## [What is needed]
Return every record below exactly as written, but leave out the pictures.

=== Extracted entries ===

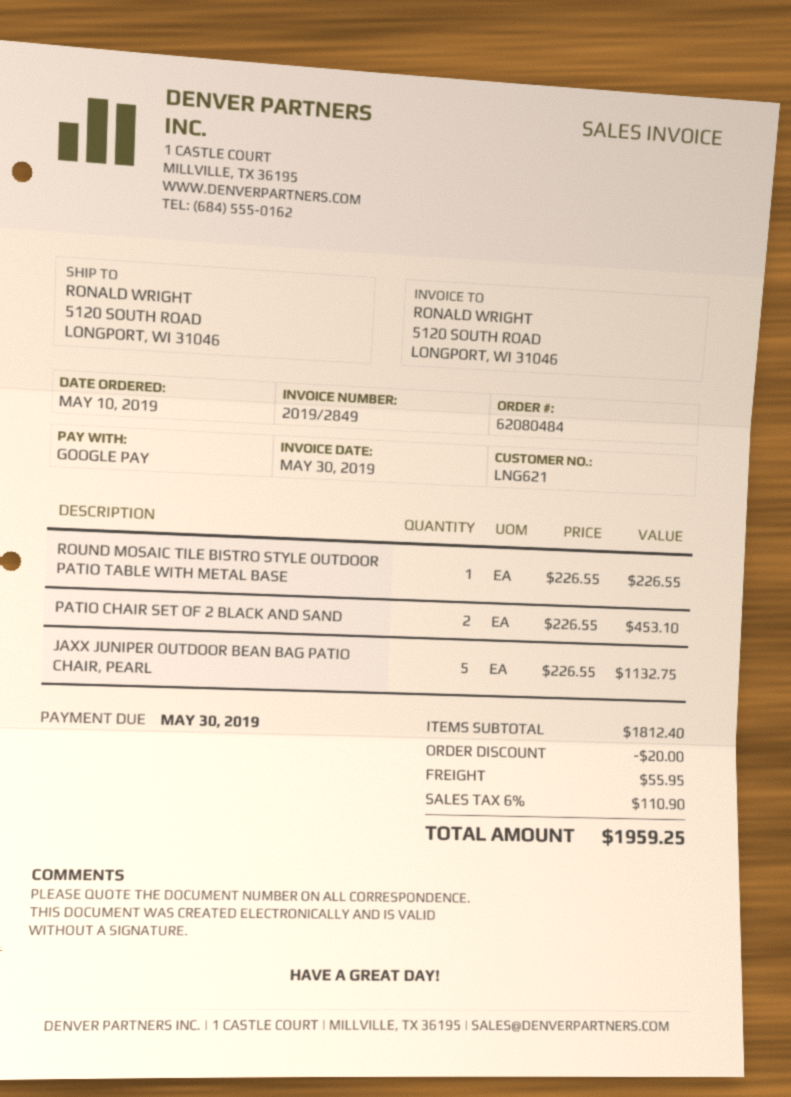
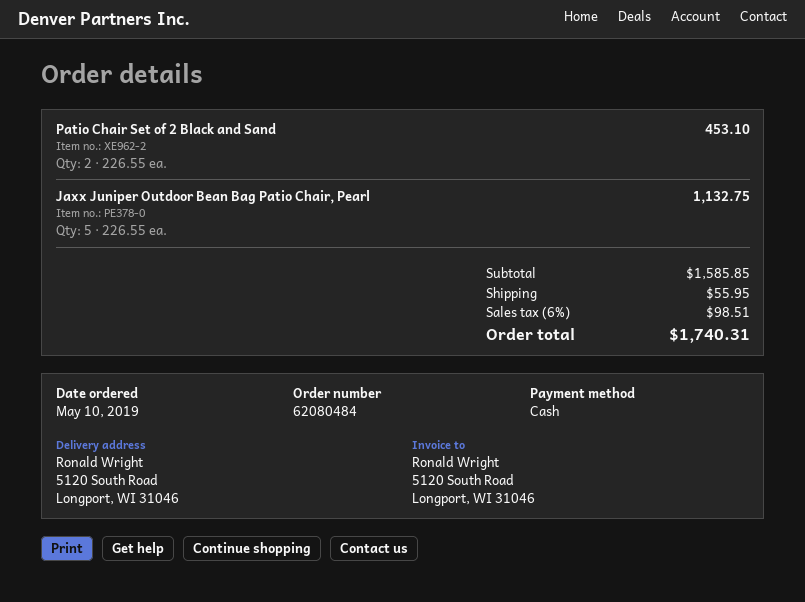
payment method: Google Pay -> cash
ROUND MOSAIC TILE BISTRO STYLE OUTDOOR PATIO TABLE WITH METAL BASE: 1 x 226.55 = 226.55 -> none
subtotal: 1812.40 -> 1585.85
discount: 20.00 -> none
tax: 6% = 110.90 -> 6% = 98.51
total: 1959.25 -> 1740.31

===

## [Output for this exercise]
payment method: Google Pay -> cash
ROUND MOSAIC TILE BISTRO STYLE OUTDOOR PATIO TABLE WITH METAL BASE: 1 x 226.55 = 226.55 -> none
subtotal: 1812.40 -> 1585.85
discount: 20.00 -> none
tax: 6% = 110.90 -> 6% = 98.51
total: 1959.25 -> 1740.31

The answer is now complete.